都市対抗西関東地区二次予選。東芝の先発・吉村(右)は代表決定トーナメント1回戦(9月27日、対ENEOS)を4安打10奪三振でシャットアウト(1対0)した。左は8回表に決勝ソロを放った捕手・柴原


 13年連続となる都市対抗出場王手へ導く快投だった。東芝の大卒入社2年目右腕・吉村貢司郎(国学院大)がENEOSとの西関東二次予選代表決定トーナメント1回戦(9月27日)で4安打完封(1対0)。28日の三菱重工Eastとの第1代表決定戦へと駒を進めた。

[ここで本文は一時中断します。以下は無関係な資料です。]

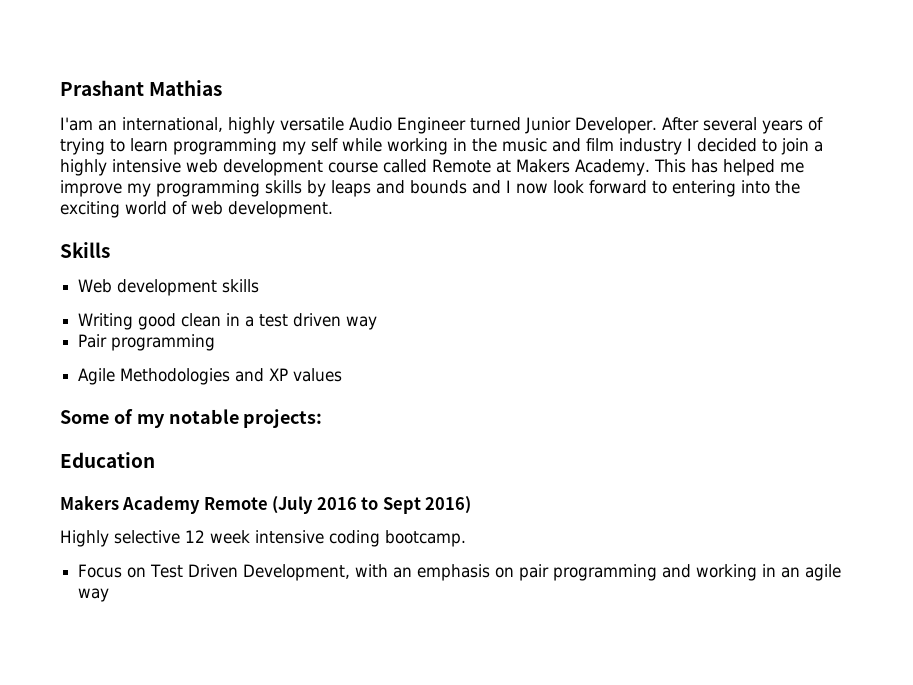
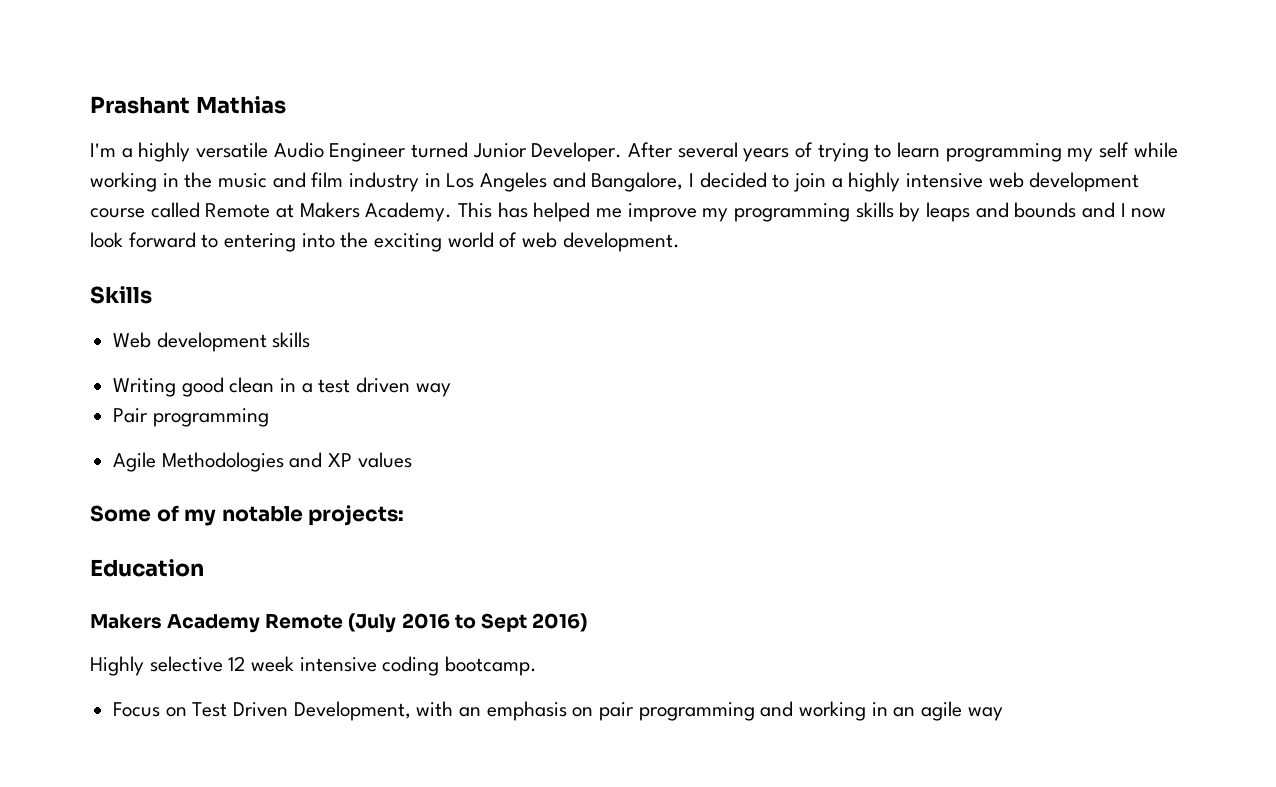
- I'am an international, highly versatile Audio Engineer turned Junior Developer.
+ I'm a highly versatile Audio Engineer turned Junior Developer.
- After several years of trying to learn programming my self while working in the music and film industry I decided to join a highly intensive web development course called Remote at Makers Academy.
+ After several years of trying to learn programming my self while working in the music and film industry in Los Angeles and Bangalore, I decided to join a highly intensive web development course called Remote at Makers Academy.

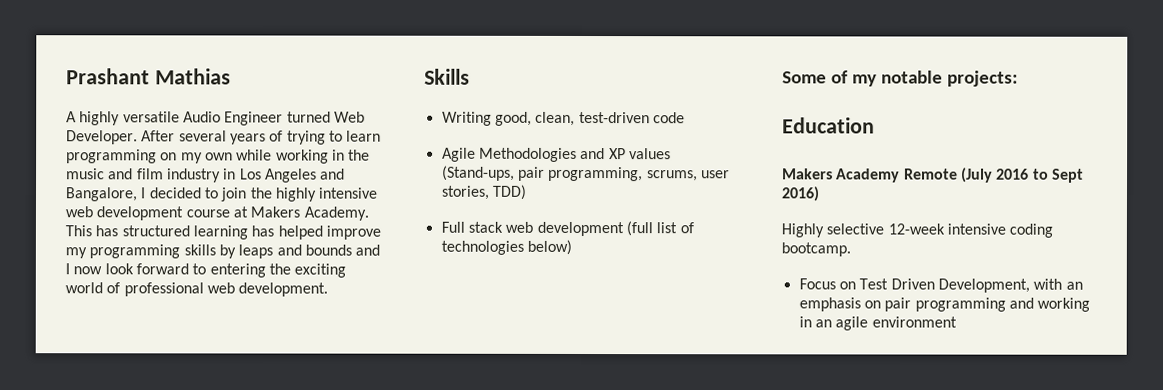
- I'm a highly versatile Audio Engineer turned Junior Developer.
+ A highly versatile Audio Engineer turned Web Developer.
- After several years of trying to learn programming my self while working in the music and film industry in Los Angeles and Bangalore, I decided to join a highly intensive web development course called Remote at Makers Academy.
+ After several years of trying to learn programming on my own while working in the music and film industry in Los Angeles and Bangalore, I decided to join the highly intensive web development course at Makers Academy.
- This has helped me improve my programming skills by leaps and bounds and I now look forward to entering into the exciting world of web development.
+ This has structured learning has helped improve my programming skills by leaps and bounds and I now look forward to entering the exciting world of professional web development.
- Web development skills
- Writing good clean in a test driven way
- Pair programming
+ Writing good, clean, test-driven code
- Agile Methodologies and XP values
+ Agile Methodologies and XP values (Stand-ups, pair programming, scrums, user stories, TDD)
+ Full stack web development (full list of technologies below)
- Highly selective 12 week intensive coding bootcamp.
+ Highly selective 12-week intensive coding bootcamp.
- Focus on Test Driven Development, with an emphasis on pair programming and working in an agile way
+ Focus on Test Driven Development, with an emphasis on pair programming and working in an agile environment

「打者一人ひとりを抑えることを考えていました。完封は、その積み重ねです」

 9月14日から3日間、開催された代表決定リーグ戦では3チーム(三菱重工East、ENEOS、東芝)が1勝1敗で並んだ。都市対抗本戦には3チームのうち、2チームが出場できる。仕切り直しとなった代表決定トーナメントは9月27日から3日間の日程が組まれた。

 吉村は代表決定リーグ戦2試合で登板機会がなかった。「すごく大事な場面で投げたかったですが、使うか、使わないかは、監督が判断することですので……」と語るも「内心は、悔しかった」と明かす。代表決定戦リーグ戦後、平馬淳監督(法大)から「期待しているぞ!」と声をかけられ、より一層、調整にも力が入った。トーナメント1回戦の2日前に先発を言い渡されると「よし、やってやる!」と、闘争本能に火がついたという。

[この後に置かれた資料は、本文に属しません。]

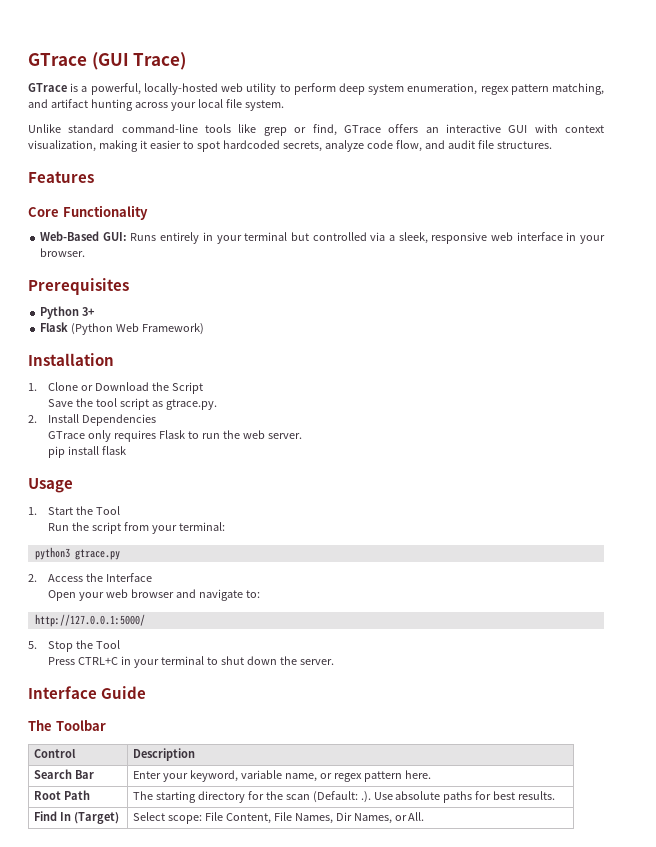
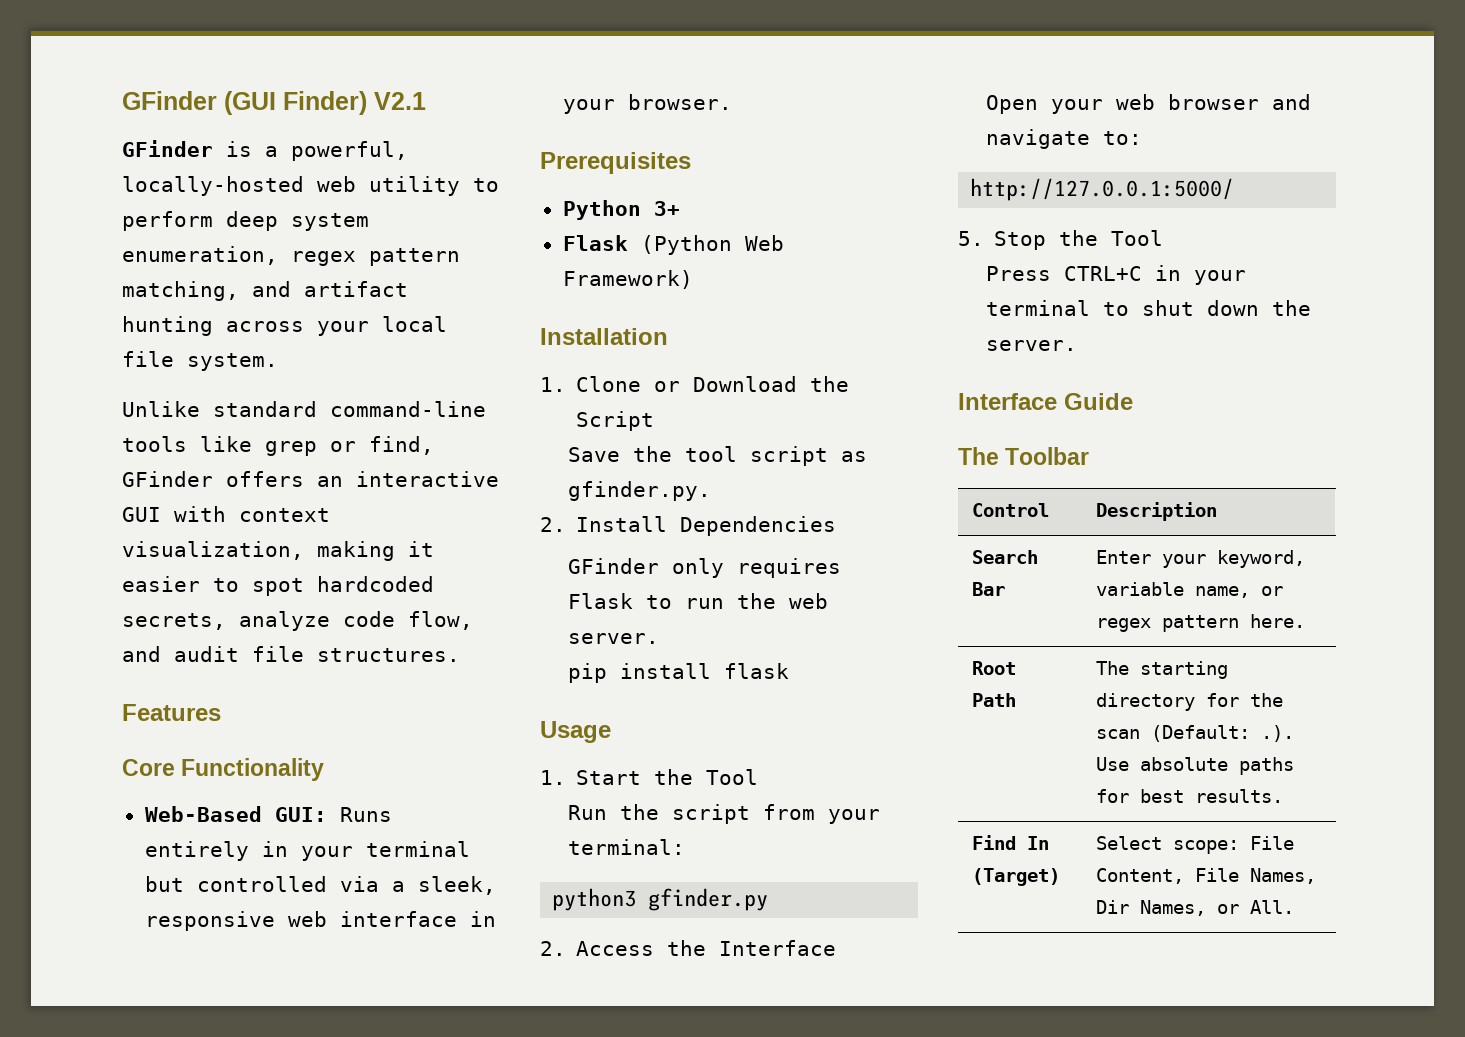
- GTrace (GUI Trace)
- GTrace is a powerful, locally-hosted web utility to perform deep system enumeration, regex pattern matching, and artifact hunting across your local file system.
+ GFinder (GUI Finder) V2.1
+ GFinder is a powerful, locally-hosted web utility to perform deep system enumeration, regex pattern matching, and artifact hunting across your local file system.
- Unlike standard command-line tools like grep or find, GTrace offers an interactive GUI with context visualization, making it easier to spot hardcoded secrets, analyze code flow, and audit file structures.
+ Unlike standard command-line tools like grep or find, GFinder offers an interactive GUI with context visualization, making it easier to spot hardcoded secrets, analyze code flow, and audit file structures.
- Save the tool script as gtrace.py.
+ Save the tool script as gfinder.py.
- GTrace only requires Flask to run the web server.
+ GFinder only requires Flask to run the web server.
- python3 gtrace.py
+ python3 gfinder.py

 心は熱く、頭は冷静に。立ち上がりから飛ばし、自己最速を1キロ更新する153キロを計測した。東芝は8回表、正捕手・柴原健介(日大)の左越えソロアーチで先制し、この1点を守り切った。9回裏二死二塁で、ENEOSの五番・小豆澤誠(上武大)にファウルで粘られたが、最後は「自信を持って投げた」と語るフォークで、この日10個目の三振に斬った。

 幕切れ後はバッテリーを組んだ柴原とグータッチも「無我夢中で、覚えていません(苦笑)」と、吉村は最後まで試合に集中していた。

 東芝は負ければ、29日の第2代表決定戦へ回る展開だった。この日の勝利により、仮に28日の第1代表決定戦で敗れても、第2代表決定戦(対ENEOS)に可能性を残す。つまり、2試合で1勝すればいい星勘定となったが、現場にはそんな余裕は一切ない。一戦必勝。東芝は第1代表で出場権を奪取するつもりだ。